Primary nocturnal enuresis (PNE) is a common problem in developmental age with an estimated overall prevalence ranging from 1.6% to 15%, and possible persistence during adolescence. There is a growing interest in the sleep habits of children affected by PNE, which is derived from the contradictory data present in clinical literature. The aim of the present study was to evaluate the presence of sleep disturbances in a population of children affected by PNE, and to identify whether PNE could be considered as a risk factor for sleep disturbances among children.
Materials and methods:
A total of 190 PNE children (97 males, 93 females) aged 7–15 years, (mean 9.64 ± 1.35 years), and 766 typically developing children matched for age (P = 0.131) and gender (P = 0.963) were enrolled. To evaluate the presence of sleep habits and disturbances, all of the subjects’ mothers filled out the Sleep Disturbances Scale for Children (SDSC), a questionnaire consisting of six subscales: Disorders in Initiating and Maintaining Sleep (DIMS), Sleep Breathing Disorders (SBD), Disorders of Arousal (DA), Sleep–Wake Transition Disorders (SWTD), Disorders of Excessive Somnolence (DOES), and Nocturnal Hyperhidrosis (SHY). The results were divided into “pathological” and “normal” scores using a cut-off value (pathological score = at least three episodes per week), according to the validation criteria of the test. Then, the Chi-square test was used to calculate the statistical difference and a univariate logistic regression analysis was applied to determine the role of PNE as a risk factor for the development of each category of sleep disorders and to calculate the odds ratio (OR).
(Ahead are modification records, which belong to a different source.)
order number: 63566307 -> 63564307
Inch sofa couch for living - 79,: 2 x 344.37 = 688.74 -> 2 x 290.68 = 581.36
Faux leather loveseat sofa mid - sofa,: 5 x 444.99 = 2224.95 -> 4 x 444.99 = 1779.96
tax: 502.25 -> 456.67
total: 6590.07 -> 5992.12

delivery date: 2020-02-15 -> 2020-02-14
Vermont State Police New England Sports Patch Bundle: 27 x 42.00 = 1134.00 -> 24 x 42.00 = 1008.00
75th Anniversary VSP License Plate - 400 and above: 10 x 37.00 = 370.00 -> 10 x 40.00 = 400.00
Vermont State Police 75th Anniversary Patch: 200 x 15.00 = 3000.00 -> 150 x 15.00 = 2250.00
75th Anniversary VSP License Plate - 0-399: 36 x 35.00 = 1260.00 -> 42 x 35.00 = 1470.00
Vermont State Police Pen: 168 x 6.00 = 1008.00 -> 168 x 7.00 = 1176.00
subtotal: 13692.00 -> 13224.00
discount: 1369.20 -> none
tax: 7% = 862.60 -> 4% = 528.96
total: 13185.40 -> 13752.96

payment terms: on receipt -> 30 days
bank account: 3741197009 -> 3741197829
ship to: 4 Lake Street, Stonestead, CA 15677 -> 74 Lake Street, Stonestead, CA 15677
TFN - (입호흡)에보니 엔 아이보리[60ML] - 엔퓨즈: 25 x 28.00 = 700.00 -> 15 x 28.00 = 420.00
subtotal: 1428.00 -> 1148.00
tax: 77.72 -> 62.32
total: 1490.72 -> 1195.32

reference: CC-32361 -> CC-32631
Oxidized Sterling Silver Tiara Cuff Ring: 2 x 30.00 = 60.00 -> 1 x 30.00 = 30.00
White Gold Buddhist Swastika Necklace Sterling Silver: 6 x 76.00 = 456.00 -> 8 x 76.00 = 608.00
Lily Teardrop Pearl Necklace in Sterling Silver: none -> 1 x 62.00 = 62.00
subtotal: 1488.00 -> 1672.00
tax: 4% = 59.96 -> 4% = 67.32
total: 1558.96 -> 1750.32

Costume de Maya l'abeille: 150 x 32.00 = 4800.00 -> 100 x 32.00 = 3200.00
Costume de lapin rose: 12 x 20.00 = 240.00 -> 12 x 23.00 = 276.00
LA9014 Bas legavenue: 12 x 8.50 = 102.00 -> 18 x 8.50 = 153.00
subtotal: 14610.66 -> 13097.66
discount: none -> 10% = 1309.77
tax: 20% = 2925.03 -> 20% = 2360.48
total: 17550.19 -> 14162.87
PNE children show a higher prevalence of all sleep disturbances (41.03% DIMS; 85.12% SBD; 63.29% DA; 67.53% SWTD; 31.28% DOES; 37.92% SHY; 25.33% SDSC total score), and according to OR results (SDSC total score OR = 8.293, 95% confidence interval [CI] = 5.079–13.540; DIMS OR = 7.639, 95% CI = 5.192–11.238; SBD OR = 35.633, 95% CI = 22.717–55.893; DA OR = 13.734, 95% CI = 9.476–19.906; SWTD OR = 14.238, 95% CI = 9.829–20.625; DOES OR = 5.602, 95% CI = 3.721–8.432; SHY OR = 6.808, 95% CI = 4.608–10.059), PNE could be considered as a risk factor for the development of sleep disorders.
Among PNE children, sleep could be strongly altered, thus helping to affirm the hypothesis that PNE tends to alter sleep architecture, or it could itself be the consequence of an abnormal sleep structure. The findings also point to the existence of a potential increase in the risk of developing sleep disorders in the presence of PNE.